En ese sentido, [2!] la palabra es la clave de una correspondencia misteriosa, la llave para abrir la puerta del mundo de las verdaderas significaciones. El conocimiento de las palabras mágicas le permite al mago descubrir el poder interior de las cosas. De ahí la importancia de pronunciar correctamente «Abracadabra». Si nos equivocamos al deletrearla o nos olvidamos de una de las letras que forman la palabra, la fórmula mágica no surtirá efecto y la puerta que queremos abrir quedará cerrada para siempre. Por eso es innegable la importancia que tuvo la memoria en las épocas históricas en las que el ser humano no dependía de la escritura para fijar sus ideas y conocimientos. Y no sólo me refiero a la etapa primitiva en que el hombre no había desarrollado la escritura, sino a esas muchas otras épocas, que siguen existiendo ahora mismo en muchas partes del mundo, en que la población no sabía leer ni escribir, o que sabiéndolo no lo hacía y que su comunicación con el pasado dependía íntegramente de su capacidad de memorizar por medio de imágenes los datos transmitidos de boca en boca.

Si pensamos en el Renacimiento europeo, por ejemplo, o en la última etapa de la Edad Media, cuando grandes grupos dependían de su capacidad de memoria para manejar datos indispensables en la vida cotidiana, ya fueran de orden moral, social o religioso, necesariamente tenemos que hablar de los mecanismos y técnicas que se desarrollaron para estimular el «Arte de la Memoria». Recordemos, para hablar sólo de dos casos, esos fenómenos culturales que representan la necesidad medieval de recordar: los cantos gregorianos y las catedrales góticas. Cada uno de ellos, verdadero monumento a la memoria, construido a base de imágenes y palabras.

Conviene aclarar que el ejercicio de la nemotecnia no era sólo para aquellos que no sabían leer y escribir sino particularmente para los que requerían conservar una gran cantidad de datos frescos en la memoria, especialmente para quienes se dedicaban a cultivar las formas más elevadas de estudios filosóficos o mágicos.

Casi todas las formas de nemotecnia sugieren que la [5!] relación entre la imagen y la memoria es indisoluble para colocar ahí secuencias de palabras, de objetos o de personas. Por ejemplo, dentro de un espacio que vamos a nombrar «rayo», guardamos las palabras perro, María, piano. Una vez que cada uno de ellos ha sido colocado en ese «espacio» particular, bastará evocar el nombre de «rayo» para que las cosas ahí guardadas, o sea las palabras perro, María, piano, vengan a nuestra mente y vuelvan a tener presencia efectiva.

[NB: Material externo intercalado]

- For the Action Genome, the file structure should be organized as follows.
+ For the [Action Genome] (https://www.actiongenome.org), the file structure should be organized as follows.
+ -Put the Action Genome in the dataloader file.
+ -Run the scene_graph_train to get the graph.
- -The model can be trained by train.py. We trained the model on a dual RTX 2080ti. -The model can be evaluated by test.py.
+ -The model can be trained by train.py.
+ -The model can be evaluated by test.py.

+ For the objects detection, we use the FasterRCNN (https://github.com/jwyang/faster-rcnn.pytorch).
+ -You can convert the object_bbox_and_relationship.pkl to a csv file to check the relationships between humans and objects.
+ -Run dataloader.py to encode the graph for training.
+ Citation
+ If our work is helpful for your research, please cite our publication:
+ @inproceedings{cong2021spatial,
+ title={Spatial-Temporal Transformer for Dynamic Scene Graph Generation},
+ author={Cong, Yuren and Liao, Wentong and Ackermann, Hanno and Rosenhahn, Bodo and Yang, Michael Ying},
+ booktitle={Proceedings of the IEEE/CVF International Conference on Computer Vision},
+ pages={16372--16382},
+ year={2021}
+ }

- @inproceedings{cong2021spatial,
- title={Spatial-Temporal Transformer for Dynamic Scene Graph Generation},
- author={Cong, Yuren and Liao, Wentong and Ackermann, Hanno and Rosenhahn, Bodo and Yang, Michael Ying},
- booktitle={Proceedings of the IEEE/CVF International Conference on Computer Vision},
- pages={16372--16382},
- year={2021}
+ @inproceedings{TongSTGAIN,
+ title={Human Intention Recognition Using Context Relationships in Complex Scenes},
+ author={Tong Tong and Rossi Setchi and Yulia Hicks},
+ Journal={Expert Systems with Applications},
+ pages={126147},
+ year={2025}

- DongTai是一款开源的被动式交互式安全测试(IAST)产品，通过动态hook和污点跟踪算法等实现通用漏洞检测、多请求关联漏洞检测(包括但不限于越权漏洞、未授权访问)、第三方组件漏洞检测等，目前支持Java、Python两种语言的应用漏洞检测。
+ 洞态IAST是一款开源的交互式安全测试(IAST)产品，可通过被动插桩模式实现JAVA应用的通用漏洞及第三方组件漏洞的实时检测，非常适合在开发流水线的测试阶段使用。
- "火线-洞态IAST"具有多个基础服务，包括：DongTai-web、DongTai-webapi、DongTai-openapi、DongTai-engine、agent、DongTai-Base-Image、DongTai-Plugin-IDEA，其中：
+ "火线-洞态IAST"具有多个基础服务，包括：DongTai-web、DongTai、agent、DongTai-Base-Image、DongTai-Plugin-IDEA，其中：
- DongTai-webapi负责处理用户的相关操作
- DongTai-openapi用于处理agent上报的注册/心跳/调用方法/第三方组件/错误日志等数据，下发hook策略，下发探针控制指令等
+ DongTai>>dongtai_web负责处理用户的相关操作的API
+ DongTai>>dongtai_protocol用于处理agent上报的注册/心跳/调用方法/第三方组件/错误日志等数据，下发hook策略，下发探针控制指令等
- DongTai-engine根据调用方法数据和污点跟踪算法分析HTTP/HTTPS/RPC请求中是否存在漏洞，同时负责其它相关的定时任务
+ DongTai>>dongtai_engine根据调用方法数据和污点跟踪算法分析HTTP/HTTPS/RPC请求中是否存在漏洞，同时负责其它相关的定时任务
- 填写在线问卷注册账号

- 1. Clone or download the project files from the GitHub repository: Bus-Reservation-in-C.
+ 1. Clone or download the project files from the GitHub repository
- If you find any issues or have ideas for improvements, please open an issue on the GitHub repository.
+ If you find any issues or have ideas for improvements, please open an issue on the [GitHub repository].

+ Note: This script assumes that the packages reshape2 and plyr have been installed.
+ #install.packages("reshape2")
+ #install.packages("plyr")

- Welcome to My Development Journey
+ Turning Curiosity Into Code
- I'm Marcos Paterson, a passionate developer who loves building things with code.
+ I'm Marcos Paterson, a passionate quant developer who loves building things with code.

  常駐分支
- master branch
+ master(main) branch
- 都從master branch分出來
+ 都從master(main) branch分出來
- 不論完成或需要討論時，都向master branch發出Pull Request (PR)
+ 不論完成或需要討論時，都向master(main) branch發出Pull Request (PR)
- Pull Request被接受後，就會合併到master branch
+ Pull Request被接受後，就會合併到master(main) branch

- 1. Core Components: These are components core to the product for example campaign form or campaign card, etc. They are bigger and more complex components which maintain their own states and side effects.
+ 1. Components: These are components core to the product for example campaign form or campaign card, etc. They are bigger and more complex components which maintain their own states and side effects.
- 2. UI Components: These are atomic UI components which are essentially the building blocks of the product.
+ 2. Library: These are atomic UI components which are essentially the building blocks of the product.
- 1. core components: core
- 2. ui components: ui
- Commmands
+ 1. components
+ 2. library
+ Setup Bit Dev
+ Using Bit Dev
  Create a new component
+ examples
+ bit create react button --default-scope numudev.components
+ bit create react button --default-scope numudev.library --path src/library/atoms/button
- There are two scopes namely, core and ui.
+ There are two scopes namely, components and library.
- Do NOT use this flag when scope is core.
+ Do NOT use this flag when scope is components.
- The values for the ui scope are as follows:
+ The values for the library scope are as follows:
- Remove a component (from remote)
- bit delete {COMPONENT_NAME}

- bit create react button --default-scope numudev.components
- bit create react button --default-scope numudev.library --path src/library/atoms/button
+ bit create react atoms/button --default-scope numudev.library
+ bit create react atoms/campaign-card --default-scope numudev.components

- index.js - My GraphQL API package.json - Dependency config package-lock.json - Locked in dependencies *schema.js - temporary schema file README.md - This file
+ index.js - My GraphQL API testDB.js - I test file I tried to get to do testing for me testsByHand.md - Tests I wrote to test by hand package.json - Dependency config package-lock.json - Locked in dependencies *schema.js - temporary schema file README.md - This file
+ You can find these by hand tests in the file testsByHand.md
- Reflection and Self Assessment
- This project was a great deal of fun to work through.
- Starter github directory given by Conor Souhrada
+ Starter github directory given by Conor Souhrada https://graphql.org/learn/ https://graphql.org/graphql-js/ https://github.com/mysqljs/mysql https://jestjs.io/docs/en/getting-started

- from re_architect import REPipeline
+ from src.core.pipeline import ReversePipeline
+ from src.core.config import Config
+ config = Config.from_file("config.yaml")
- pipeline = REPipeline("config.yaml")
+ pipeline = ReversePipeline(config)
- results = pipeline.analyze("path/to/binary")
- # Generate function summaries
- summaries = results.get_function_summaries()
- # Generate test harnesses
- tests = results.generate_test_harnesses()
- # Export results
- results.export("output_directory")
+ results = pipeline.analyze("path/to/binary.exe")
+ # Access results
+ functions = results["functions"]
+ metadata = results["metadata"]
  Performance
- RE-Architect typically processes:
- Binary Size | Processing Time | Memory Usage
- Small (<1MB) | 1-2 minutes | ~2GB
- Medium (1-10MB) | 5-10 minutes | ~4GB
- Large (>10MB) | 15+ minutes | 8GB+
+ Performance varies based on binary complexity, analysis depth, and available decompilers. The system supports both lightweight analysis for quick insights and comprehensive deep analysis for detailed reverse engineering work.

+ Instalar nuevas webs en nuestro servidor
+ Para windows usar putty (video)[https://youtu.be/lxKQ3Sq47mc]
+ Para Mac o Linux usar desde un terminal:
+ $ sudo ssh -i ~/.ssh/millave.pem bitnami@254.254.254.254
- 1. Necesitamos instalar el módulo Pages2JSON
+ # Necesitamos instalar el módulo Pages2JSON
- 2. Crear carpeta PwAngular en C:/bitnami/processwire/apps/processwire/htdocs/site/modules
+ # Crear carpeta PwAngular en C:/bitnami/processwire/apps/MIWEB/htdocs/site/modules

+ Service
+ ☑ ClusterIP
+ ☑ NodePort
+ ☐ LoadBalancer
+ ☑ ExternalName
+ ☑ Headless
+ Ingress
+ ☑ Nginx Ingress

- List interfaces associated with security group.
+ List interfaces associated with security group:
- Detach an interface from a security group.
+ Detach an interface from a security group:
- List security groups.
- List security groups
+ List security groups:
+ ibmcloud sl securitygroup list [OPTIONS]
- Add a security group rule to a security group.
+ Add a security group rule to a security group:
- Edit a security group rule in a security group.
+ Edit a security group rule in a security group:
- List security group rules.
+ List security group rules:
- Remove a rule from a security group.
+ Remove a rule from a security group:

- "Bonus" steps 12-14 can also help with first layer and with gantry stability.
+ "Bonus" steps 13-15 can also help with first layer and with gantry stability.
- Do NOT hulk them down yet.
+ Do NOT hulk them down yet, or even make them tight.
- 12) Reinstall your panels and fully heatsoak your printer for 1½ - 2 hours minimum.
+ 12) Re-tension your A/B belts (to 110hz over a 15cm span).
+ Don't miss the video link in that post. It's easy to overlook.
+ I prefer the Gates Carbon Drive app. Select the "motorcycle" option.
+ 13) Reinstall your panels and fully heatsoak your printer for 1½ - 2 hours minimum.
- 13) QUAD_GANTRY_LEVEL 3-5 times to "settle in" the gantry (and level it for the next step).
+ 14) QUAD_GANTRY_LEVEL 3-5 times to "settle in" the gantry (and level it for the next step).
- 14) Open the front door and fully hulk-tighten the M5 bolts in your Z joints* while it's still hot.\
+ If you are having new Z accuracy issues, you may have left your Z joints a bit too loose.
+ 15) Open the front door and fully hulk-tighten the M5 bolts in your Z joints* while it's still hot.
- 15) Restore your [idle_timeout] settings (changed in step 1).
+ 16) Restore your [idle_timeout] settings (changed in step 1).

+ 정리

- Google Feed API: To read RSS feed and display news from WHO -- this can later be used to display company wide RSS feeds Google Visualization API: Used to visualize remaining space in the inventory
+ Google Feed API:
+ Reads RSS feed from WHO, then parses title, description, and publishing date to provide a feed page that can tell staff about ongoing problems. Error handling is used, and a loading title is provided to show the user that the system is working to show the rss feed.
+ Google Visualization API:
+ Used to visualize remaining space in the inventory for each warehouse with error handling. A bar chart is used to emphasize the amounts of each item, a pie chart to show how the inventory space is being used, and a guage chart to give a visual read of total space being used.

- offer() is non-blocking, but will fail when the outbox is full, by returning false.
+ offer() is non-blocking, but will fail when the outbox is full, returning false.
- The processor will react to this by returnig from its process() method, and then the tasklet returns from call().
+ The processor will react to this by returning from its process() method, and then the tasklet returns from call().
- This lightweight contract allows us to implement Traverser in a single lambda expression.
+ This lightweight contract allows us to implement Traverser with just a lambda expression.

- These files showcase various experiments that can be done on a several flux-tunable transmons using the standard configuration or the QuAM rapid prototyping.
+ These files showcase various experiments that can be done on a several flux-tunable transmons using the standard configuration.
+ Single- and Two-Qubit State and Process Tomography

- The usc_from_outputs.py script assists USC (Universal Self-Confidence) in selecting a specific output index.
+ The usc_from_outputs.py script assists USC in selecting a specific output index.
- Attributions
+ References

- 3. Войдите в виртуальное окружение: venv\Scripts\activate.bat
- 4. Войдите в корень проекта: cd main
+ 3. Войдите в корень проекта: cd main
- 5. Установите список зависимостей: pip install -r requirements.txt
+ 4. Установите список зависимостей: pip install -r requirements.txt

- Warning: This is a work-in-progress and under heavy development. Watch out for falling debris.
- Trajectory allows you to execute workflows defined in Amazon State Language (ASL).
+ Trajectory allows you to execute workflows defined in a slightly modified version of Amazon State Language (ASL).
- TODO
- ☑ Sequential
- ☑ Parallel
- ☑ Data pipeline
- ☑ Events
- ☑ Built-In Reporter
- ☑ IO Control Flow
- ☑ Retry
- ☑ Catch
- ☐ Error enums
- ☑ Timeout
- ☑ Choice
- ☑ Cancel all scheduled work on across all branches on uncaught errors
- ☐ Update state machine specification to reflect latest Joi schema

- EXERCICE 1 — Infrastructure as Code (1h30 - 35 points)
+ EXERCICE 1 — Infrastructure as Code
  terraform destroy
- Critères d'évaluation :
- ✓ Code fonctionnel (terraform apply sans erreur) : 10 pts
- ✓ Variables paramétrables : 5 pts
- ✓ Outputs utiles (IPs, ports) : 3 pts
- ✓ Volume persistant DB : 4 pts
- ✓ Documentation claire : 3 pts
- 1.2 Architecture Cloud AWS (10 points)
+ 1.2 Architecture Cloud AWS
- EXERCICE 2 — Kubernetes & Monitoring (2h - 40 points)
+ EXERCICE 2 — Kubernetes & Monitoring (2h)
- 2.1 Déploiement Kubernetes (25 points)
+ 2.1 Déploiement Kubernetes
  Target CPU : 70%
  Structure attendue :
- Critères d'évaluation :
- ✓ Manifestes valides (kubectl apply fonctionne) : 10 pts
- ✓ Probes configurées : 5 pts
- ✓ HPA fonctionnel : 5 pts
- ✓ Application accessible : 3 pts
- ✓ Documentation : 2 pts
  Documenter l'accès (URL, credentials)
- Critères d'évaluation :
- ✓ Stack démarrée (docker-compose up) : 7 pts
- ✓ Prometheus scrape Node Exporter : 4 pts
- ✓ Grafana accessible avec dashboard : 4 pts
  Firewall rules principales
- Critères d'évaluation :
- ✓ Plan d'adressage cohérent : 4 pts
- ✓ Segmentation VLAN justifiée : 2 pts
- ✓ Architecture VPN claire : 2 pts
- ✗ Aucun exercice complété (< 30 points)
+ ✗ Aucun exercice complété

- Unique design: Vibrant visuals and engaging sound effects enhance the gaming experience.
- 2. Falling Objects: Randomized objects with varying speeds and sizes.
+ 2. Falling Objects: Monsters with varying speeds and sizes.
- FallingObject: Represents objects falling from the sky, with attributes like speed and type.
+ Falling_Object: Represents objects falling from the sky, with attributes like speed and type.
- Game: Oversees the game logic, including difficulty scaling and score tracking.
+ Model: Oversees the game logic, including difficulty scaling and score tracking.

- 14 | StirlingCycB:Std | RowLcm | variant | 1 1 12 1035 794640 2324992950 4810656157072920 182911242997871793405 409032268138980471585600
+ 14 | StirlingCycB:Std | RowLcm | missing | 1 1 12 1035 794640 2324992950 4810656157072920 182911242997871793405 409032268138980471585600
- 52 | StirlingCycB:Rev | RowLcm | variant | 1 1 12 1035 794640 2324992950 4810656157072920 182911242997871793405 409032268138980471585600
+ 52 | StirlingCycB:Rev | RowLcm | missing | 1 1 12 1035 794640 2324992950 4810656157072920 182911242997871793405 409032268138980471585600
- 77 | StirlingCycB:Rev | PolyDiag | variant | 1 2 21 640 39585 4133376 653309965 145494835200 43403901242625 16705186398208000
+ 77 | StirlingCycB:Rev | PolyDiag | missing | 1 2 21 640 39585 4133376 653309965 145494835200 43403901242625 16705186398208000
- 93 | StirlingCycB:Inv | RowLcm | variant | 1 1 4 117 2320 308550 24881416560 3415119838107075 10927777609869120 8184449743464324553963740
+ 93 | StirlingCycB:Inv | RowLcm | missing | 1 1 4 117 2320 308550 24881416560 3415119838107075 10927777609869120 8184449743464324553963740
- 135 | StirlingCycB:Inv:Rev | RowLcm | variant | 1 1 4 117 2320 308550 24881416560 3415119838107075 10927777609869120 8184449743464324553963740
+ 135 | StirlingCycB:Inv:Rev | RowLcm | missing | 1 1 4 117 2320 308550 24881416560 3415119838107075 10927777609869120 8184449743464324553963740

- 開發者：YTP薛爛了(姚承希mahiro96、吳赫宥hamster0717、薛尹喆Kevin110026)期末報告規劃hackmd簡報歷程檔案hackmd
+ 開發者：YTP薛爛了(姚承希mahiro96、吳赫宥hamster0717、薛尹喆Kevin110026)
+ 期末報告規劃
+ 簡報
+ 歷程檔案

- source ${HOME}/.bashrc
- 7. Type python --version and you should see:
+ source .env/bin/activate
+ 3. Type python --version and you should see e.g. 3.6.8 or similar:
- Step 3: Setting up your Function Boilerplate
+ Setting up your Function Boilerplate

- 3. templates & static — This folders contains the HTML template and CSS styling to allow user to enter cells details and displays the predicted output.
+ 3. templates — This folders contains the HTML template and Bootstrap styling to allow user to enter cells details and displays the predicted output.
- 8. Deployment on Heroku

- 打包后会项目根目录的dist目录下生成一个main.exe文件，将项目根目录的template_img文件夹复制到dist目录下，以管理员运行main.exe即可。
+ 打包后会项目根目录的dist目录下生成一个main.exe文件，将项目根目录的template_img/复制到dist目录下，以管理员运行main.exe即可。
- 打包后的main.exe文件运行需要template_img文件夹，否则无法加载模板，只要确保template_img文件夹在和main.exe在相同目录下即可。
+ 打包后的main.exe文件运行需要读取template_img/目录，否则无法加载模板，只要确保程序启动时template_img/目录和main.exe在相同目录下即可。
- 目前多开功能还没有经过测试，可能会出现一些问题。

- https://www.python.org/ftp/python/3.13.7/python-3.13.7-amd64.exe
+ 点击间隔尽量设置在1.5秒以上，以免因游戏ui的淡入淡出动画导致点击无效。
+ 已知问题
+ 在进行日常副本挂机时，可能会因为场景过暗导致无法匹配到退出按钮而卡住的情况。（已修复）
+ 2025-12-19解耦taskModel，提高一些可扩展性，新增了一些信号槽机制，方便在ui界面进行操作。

De la misma manera se graban eventos en nuestra mente. Ejemplo: una tarde lluviosa Pedro conducía un automóvil por el centro de la ciudad y tuvo un accidente de tráfico en el que perdió la vida su hijo. Esto le ocasionó una fuerte depresión. Todo el evento queda amalgamado dentro del mismo «espacio» en la memoria, de manera que si vuelve a transitar por la misma esquina del accidente recordará a su hijo, al choque, y automáticamente la depresión lo acompañará toda la tarde. O puede ser que vaya conduciendo su automóvil muy lejos del lugar en el que tuvo el accidente pero empiece a llover: la lluvia bastará para hacerlo entrar en contacto con el «espacio» en la memoria y revivir la dramática experiencia.